Civil society in Kosovo offers help to the victims
The biggest achievement of Mendoj për ty is maybe that it transformed wartime rape for a short time from a stigmatised topic to an issue the whole society was confronted with. Yet, it would be wrong to say that Kosovar civil society has done nothing for the victims so far. The Kosova Rehabilitation Center for Torture Victims (KRCT), Medica Kosova, the Center for the Promotion of Women’s Rights and Kosova’s Women Network are contact points for raped women in search for professional help. The problem is that most of the concerned women are too reluctant to make use of this help. Medica Kosova, for example, is in charge of only 143 outspoken survivors.
The patriarchal deadlock is especially desperate for these people – men are not excluded as they were certainly also raped during the war. Too many fear – not without good reason – Lushe’s fate, the main protagonist in Isa Qosja’s Three Windows and a Hanging.
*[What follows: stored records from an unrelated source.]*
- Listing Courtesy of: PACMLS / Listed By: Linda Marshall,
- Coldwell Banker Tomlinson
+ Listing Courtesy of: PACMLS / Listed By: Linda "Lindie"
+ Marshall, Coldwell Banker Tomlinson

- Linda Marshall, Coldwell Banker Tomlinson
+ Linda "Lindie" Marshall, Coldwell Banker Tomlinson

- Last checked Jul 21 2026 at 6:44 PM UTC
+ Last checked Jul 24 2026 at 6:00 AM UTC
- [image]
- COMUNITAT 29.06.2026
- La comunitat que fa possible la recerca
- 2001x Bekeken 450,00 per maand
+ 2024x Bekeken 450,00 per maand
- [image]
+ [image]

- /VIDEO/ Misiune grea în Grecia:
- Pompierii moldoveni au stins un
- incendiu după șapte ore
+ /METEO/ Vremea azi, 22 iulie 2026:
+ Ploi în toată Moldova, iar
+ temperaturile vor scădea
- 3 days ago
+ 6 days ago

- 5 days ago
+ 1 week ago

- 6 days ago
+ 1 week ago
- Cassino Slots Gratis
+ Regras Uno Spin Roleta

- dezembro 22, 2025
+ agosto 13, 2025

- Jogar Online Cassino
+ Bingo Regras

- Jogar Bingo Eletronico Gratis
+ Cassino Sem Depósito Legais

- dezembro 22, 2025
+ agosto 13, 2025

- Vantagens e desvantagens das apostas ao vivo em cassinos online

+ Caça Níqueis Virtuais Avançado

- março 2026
She spoke publicly to the newspaper about her rape and was excluded and terrorised by her fellow villagers. Even from this angle, Thinking of you was successful in engaging men in the promotion of their project.
Via twitter and facebook, the Kosovar rapper BimBimma called on his fans to go to the art installation. If one knows the songs of Burim Kursani, his civil name, it is not that surprising that he campaigned against the stigmatisation of wartime rape in his society. He is not known for misogynistic lyrics; he prefers to use his raps in order to point to the problems of his society. In Çu !!! (Wake up !!!), he for instance portrays the apathy of his fellow citizen towards Kosovo’s political and economic stagnation since the independence in 2008.
“Finally the time has come to support our sisters, mothers and daughters and to tell them that it was not their fault.”
In contrast, the support of Rifat Jashari, the brother of the Kosovar war hero Adem Jashari, for Mendoj për ty was unexpected, but very laudable. His participation is unexpected in the sense that he is not exactly part of Prishtina’s alternative scene. Rifat Jashari is an old man with handlebar moustache and a plis – a white brimless felt cap, a part of the traditional costume of Albanians – on his head. When Di Lellio and Xhafa-Mripa went to Drenas, a provincial city, in order to collect cloths for their art installation, they met him accidentally in a restaurant.
When they told him about their project, he said: “finally the time has come to support our sisters, mothers and daughters and to tell them that it was not their fault.” Rifat Jashari’s words does not mean that in the following days thousands of Kosovar women will tell their families about the rape. Yet, his words and the entire society’s reaction surely gave hope and consolation to the concerned ones. This year’s June 12 showed that Kosovo is able to take on its own giant strides towards a society with a higher equality between men and women.